I've
written a lot about working out and about cooking recipes. The former
I do quite a lot, the latter not enough. It's well-known that you
don't get the results you want at the gym and in your physique unless
you eat the right food to begin with. But what is the right food?
I've
been following recipes from the Hairy Dieters Cookbook for a few
years now. The meals are packed with meat and vegetables- protein and
vitamins. These recipes are perfect for if you're trying to lose
weight (which I now am) and also if you're building muscle (which I
always have been).
I've
been cooking them few and far between, though. And I've been relying
on chicken stir-fry, chicken fajitas and omelettes for too long. It's
time to vary things up and include a bit more veg. Hence, for a month
I'll hammer the Hairy Dieters book, trying out the breakfasts stews
and pies. I'll also try the recipes that came with my soup-maker, and
I'll write them all up here.

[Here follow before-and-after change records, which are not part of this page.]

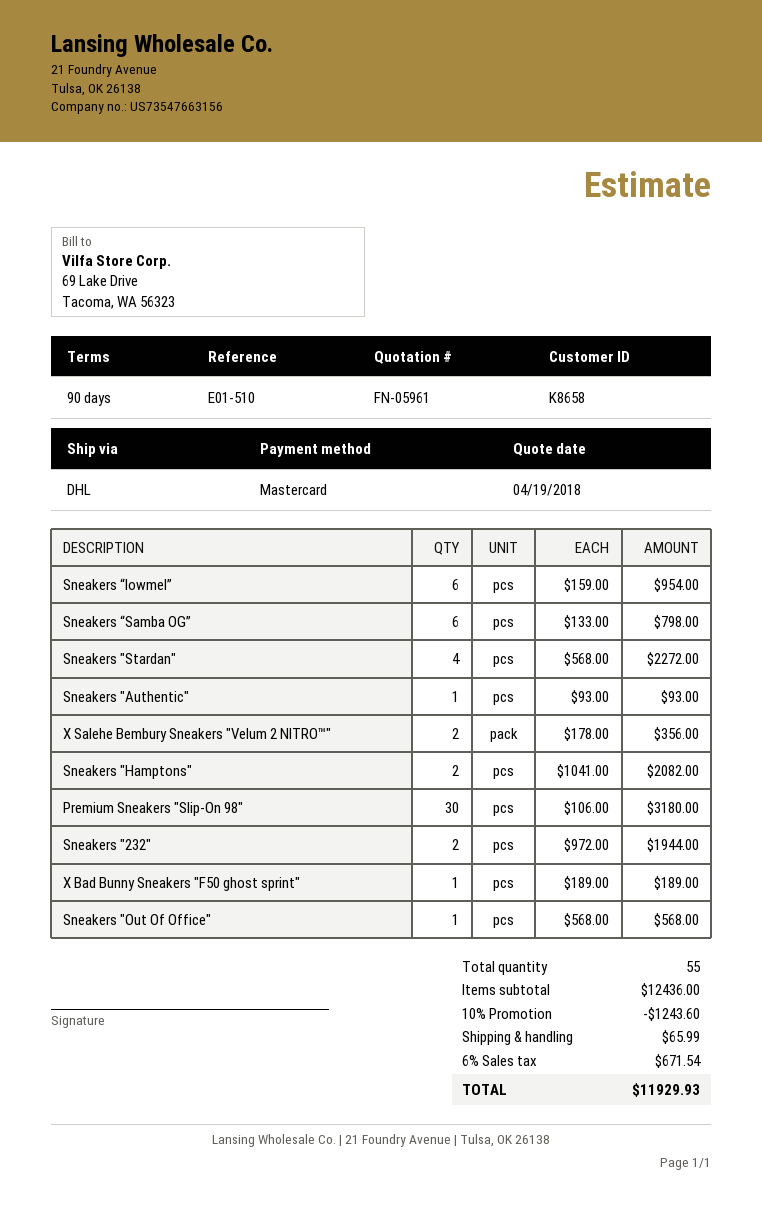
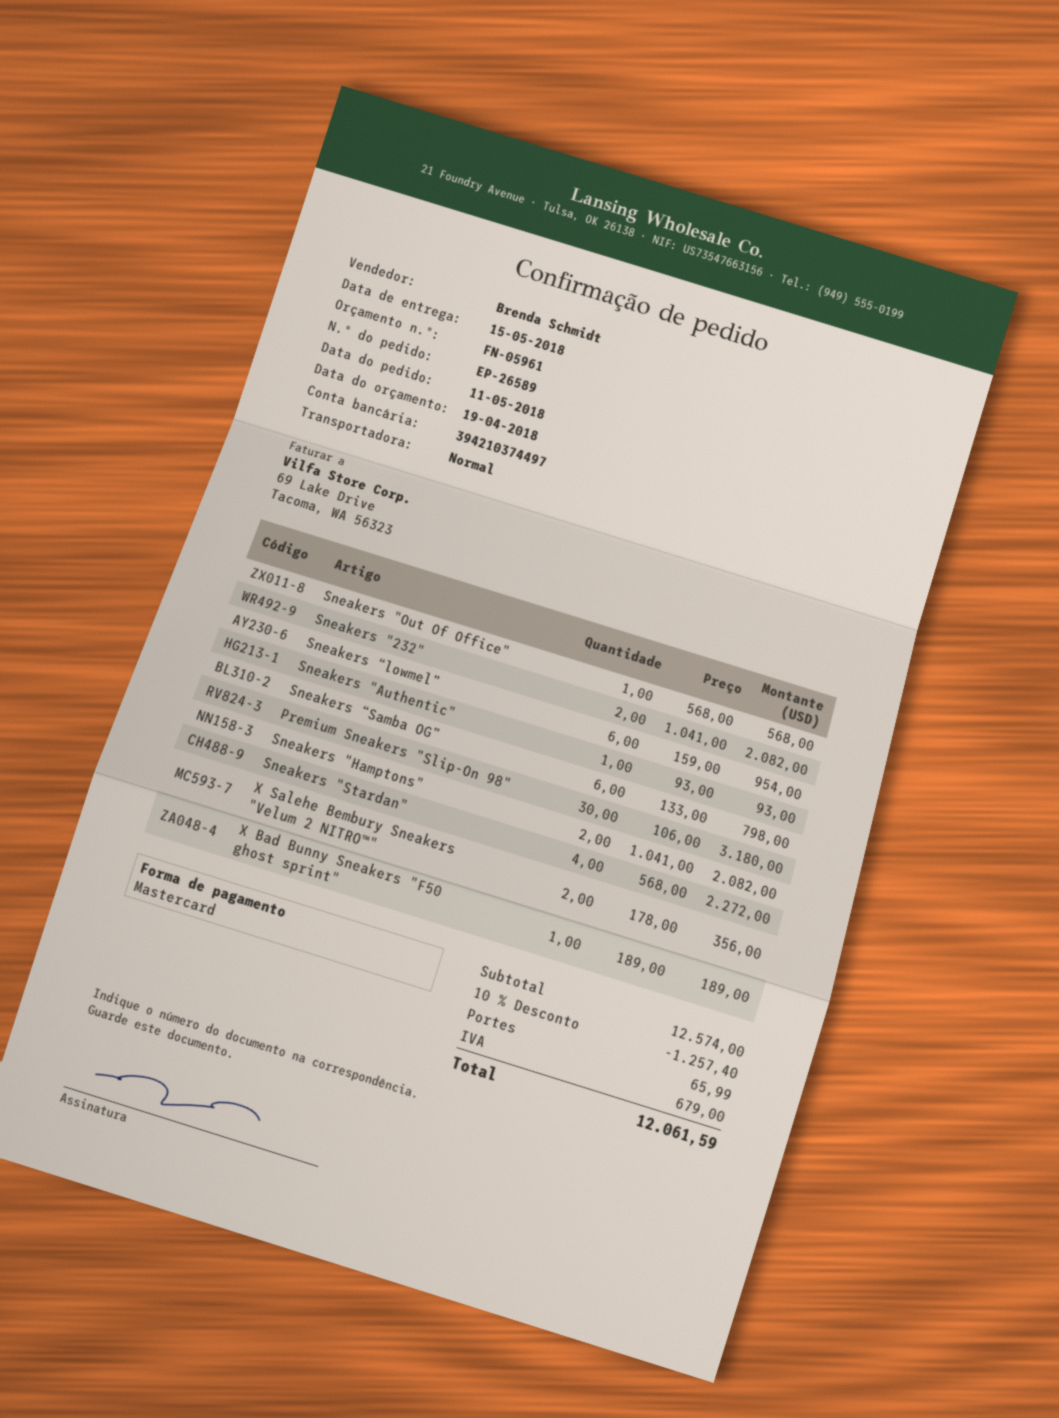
shipping method: DHL -> standard
Sneakers "232": 2 x 972.00 = 1944.00 -> 2 x 1041.00 = 2082.00
subtotal: 12436.00 -> 12574.00
discount: 10% = 1243.60 -> 10% = 1257.40
tax: 671.54 -> 679.00
total: 11929.93 -> 12061.59

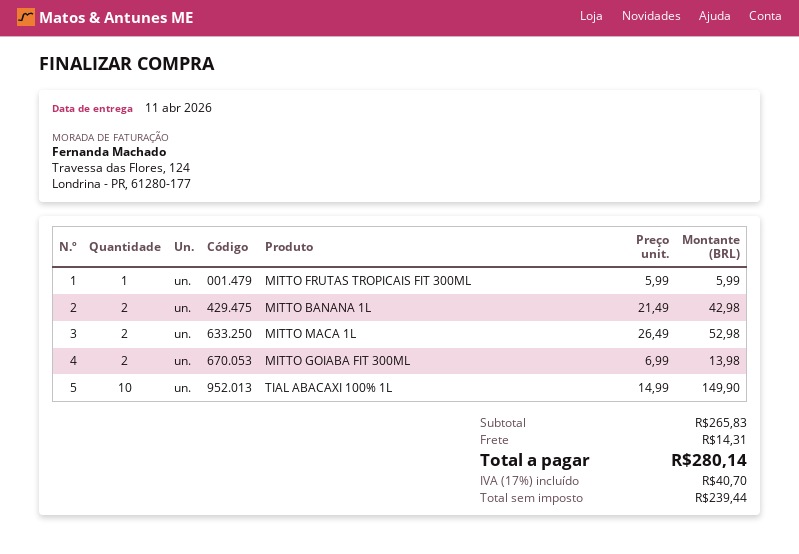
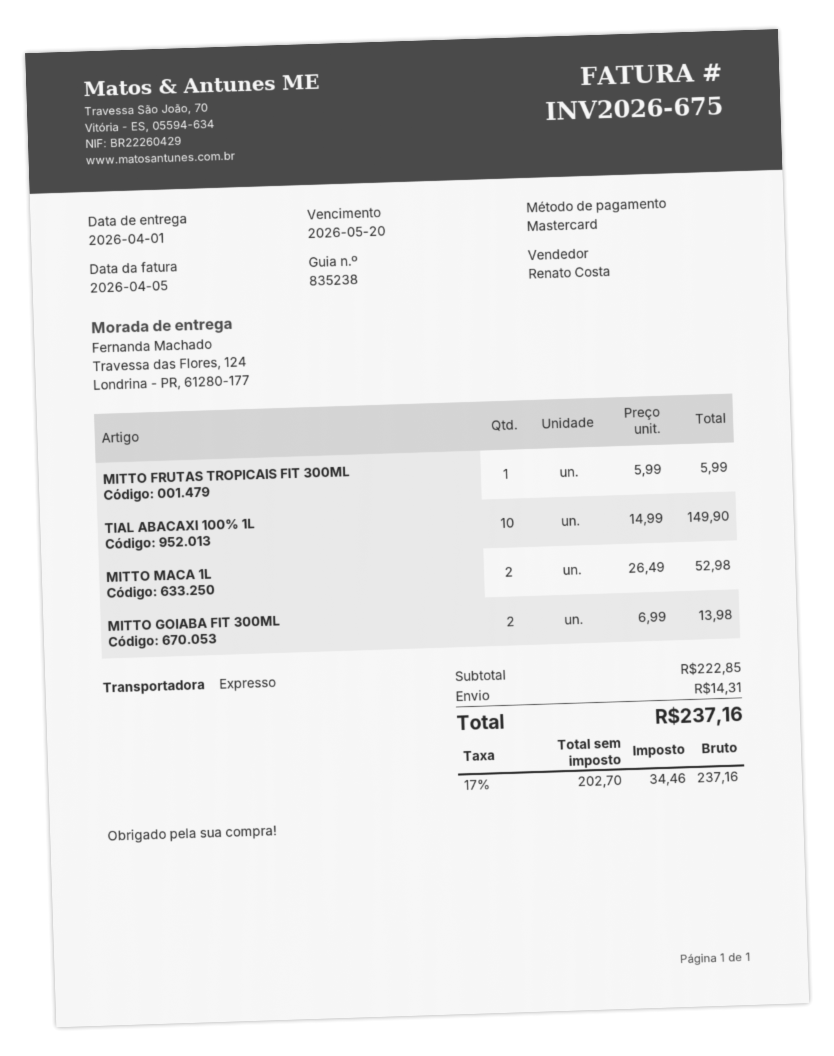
delivery date: 2026-04-11 -> 2026-04-01
MITTO BANANA 1L: 2 x 21.49 = 42.98 -> none
subtotal: 265.83 -> 222.85
net: 239.44 -> 202.70
tax: 17% = 40.70 -> 17% = 34.46
total: 280.14 -> 237.16

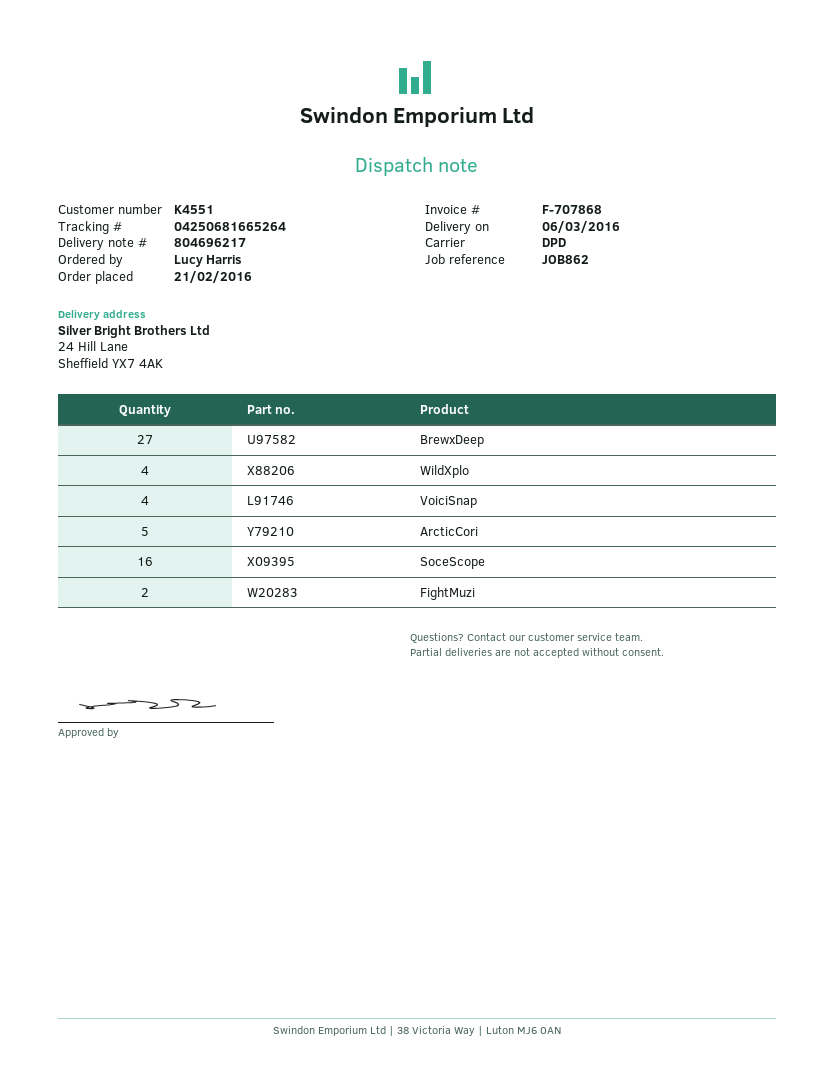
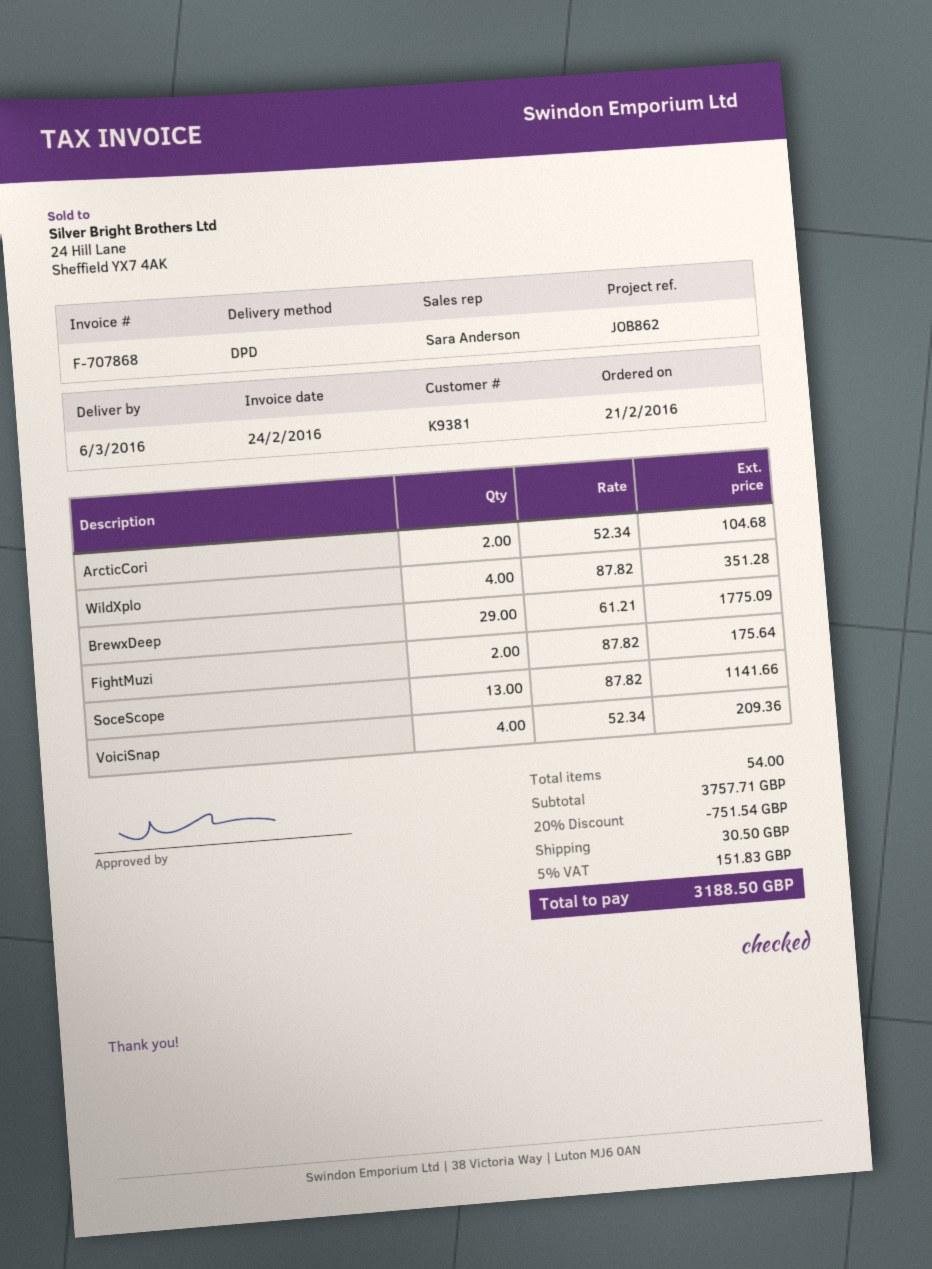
customer number: K4551 -> K9381
BrewxDeep: 27 -> 29
ArcticCori: 5 -> 2
SoceScope: 16 -> 13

Throughout this I'll get to the gym as
much as possible and see what PBs I can beat. Let's see if I can get
my weight under 70Kg again.
Cooking
a meal, from writing a shopping list of ingredients through to
sitting down and eating it, is a process that contains its fair share
of steps. For most people those steps are quite straightforward, but
for those of us with disabilities that may take a little more effort
than people realise. Writing a shopping list may be a necessity (it
is for me) but through trial and error you learn to not just write
down the ingredients you need but also to check you have the right equipment- for example a meat recipe might require string, or a soup
recipe might require a ladle. You learn through time, whether
learning disabled or not, to watch out for minor problems along the
way. But these problems can be overcome through practice- hence this
project.
In
a month, I hope to be a lot sharper and a more competent chef.